HiLoRA: Hierarchical Low-Rank Adaptation for Personalized Federated Learning
This work addresses the problem of efficient and effective adaptation in Federated Learning for clients with diverse data distributions, which is significant for real-world applications where communication efficiency and personalization are crucial.
The authors tackled the problem of efficient adaptation in Federated Learning for Vision Transformers, achieving consistent improvements in personalization and generalization through their proposed HiLoRA framework. The framework demonstrates better performance on CIFAR-100 and DomainNet datasets.

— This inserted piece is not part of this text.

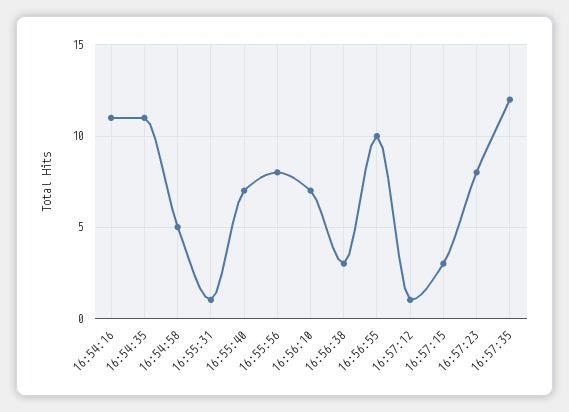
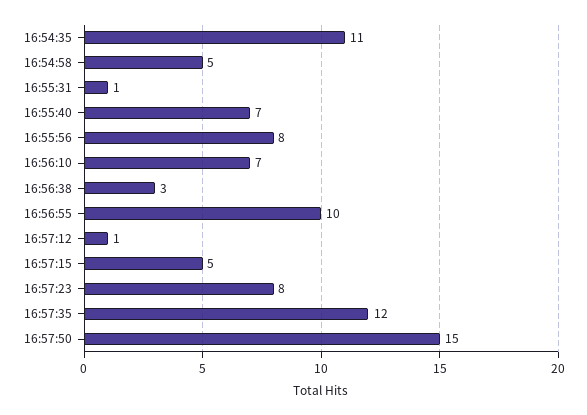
16:54:16: 11 -> none
16:57:15: 3 -> 5
16:57:50: none -> 15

Vision Transformers (ViTs) have been widely adopted in vision tasks due to their strong transferability. In Federated Learning (FL), where full fine-tuning is communication heavy, Low-Rank Adaptation (LoRA) provides an efficient and communication-friendly way to adapt ViTs. However, existing LoRA-based federated tuning methods overlook latent client structures in real-world settings, limiting shared representation learning and hindering effective adaptation to unseen clients. To address this, we propose HiLoRA, a hierarchical LoRA framework that places adapters at three levels: root, cluster, and leaf, each designed to capture global, subgroup, and client-specific knowledge, respectively. Through cross-tier orthogonality and cascaded optimization, HiLoRA separates update subspaces and aligns each tier with its residual personalized objective. In particular, we develop a LoRA-Subspace Adaptive Clustering mechanism that infers latent client groups via subspace similarity analysis, thereby facilitating knowledge sharing across structurally aligned clients. Theoretically, we establish a tier-wise generalization analysis that supports HiLoRA's design. Experiments on ViT backbones with CIFAR-100 and DomainNet demonstrate consistent improvements in both personalization and generalization.